Is there only 1 God?  Yes, I’d say there is, but the paths to God, the understanding of God may be many.
Is Jesus a necessary coefficient in the belief of God?  Nope. 
To some people, certainly, but certainly, by no means, to all.

“Dievturiba” is a fairly modern designation for a religeon, developed in the 1920’s-1930’s.  It was a time (post 1918) when Latvians were exploring their independence from other nations and cultures for the first time.  Most countries had their own money, stamps, language, and many countries even had a ‘national religion’.  For awhile, some folks tried to implement a latvian religion composed of gods called ‘Peerkons, Piikols & Potrimps’ - your grandparents may have mentioned them in passing.
Ernests Brastins, on the other hand, looked to the culture itself to see if latvians had ever had some sort of religeous expression.  He found plenty.

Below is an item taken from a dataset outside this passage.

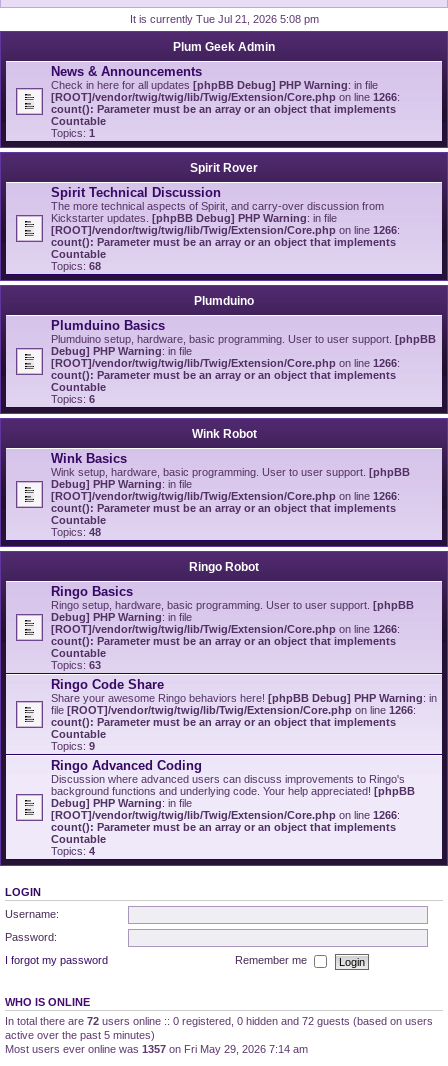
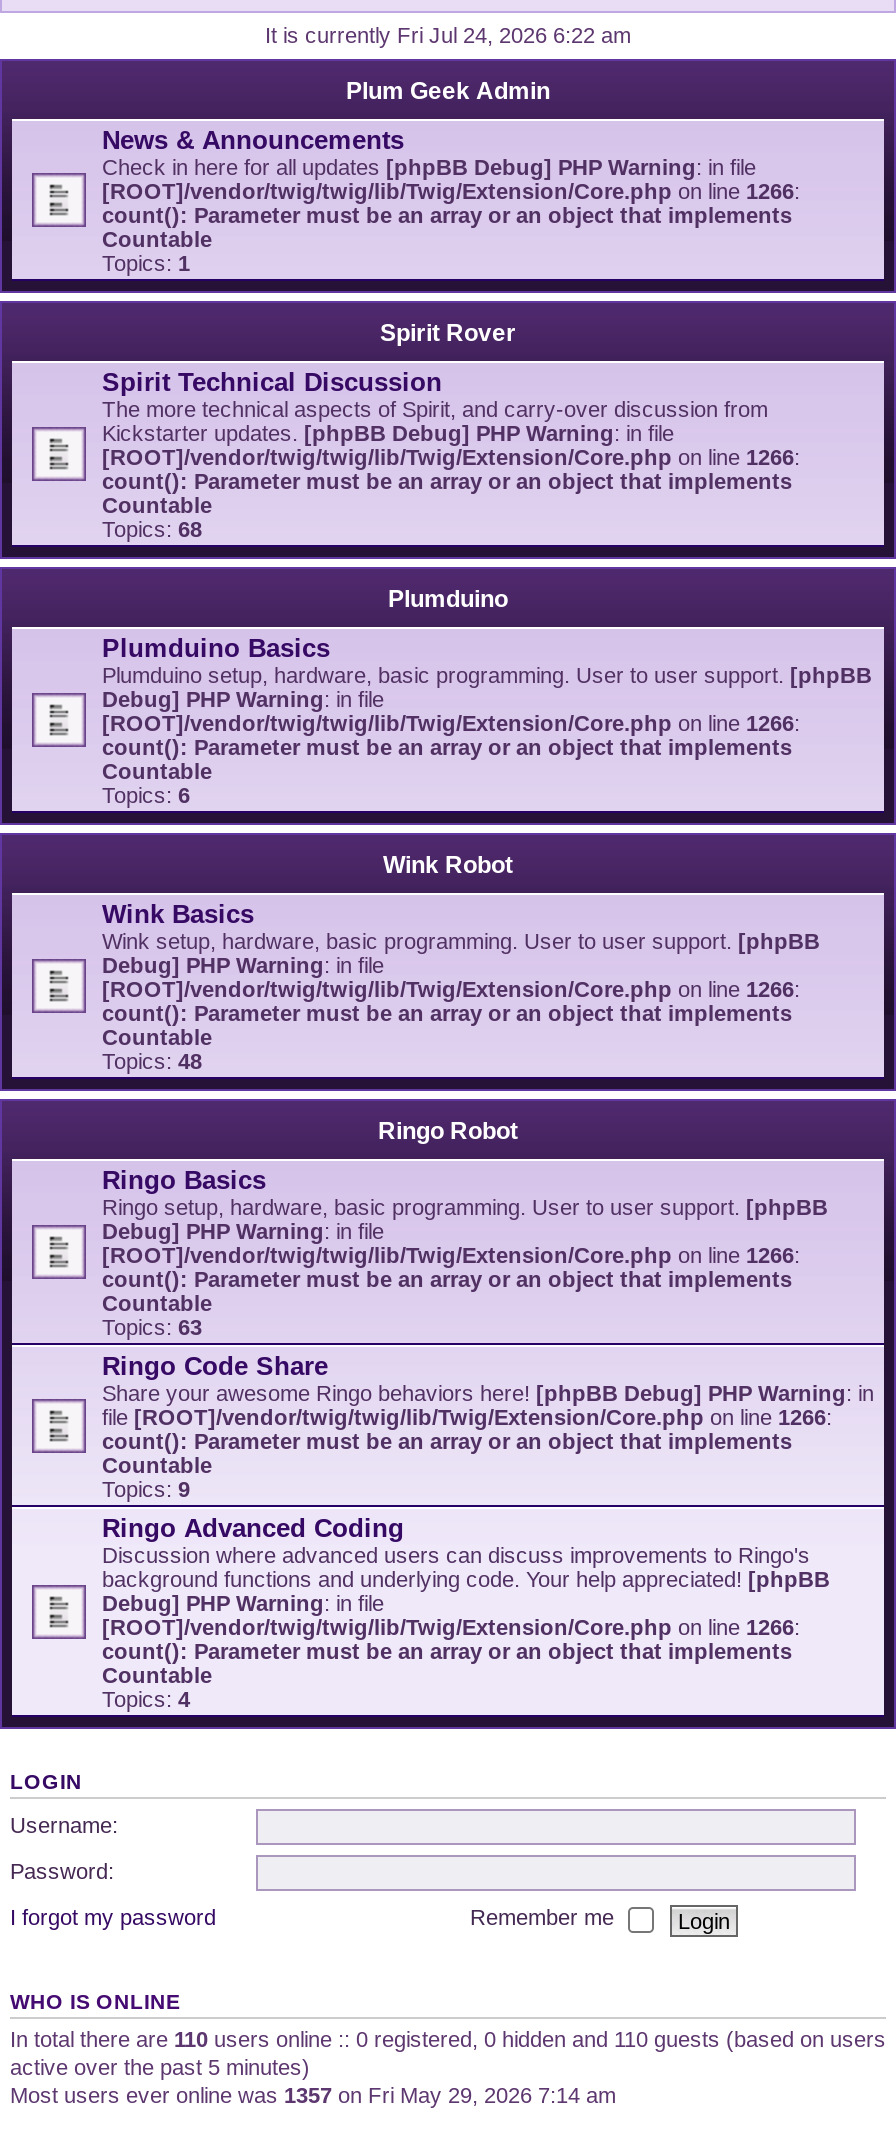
- It is currently Tue Jul 21, 2026 5:08 pm
+ It is currently Fri Jul 24, 2026 6:22 am

- In total there are 72 users online :: 0 registered, 0 hidden and 72 guests (based on users
+ In total there are 110 users online :: 0 registered, 0 hidden and 110 guests (based on users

Brastins put together the dainas (folk songs) from Barons’s collection that mention God or Godesses - Dievs, Laima, Mara, Perkons, Usins, Jumis, Martins, Janis, dieva deeli in general, and came away with a large body of work that explained much of the spirituality and faith, morals and ethics that have guided the latvian culture for over 3000 years. 

Brastins encouraged latvians to look to their own past - historicaly & culturaly to reconnect to our own faith & spirituality that he dubbed “Dievturiba”.

As such, the faith & spirituality of the latvian people, as with many indigenous peoples, is far older than the Jesus-based faith and the religion that its followers developed.

The “Cerokslis” and his other books are a product of Brastins’s life & times & his growing understanding of his own culture and the immense wealth found in our heritage.  I certainly think some of Brastins ideas could use updating, modernizing.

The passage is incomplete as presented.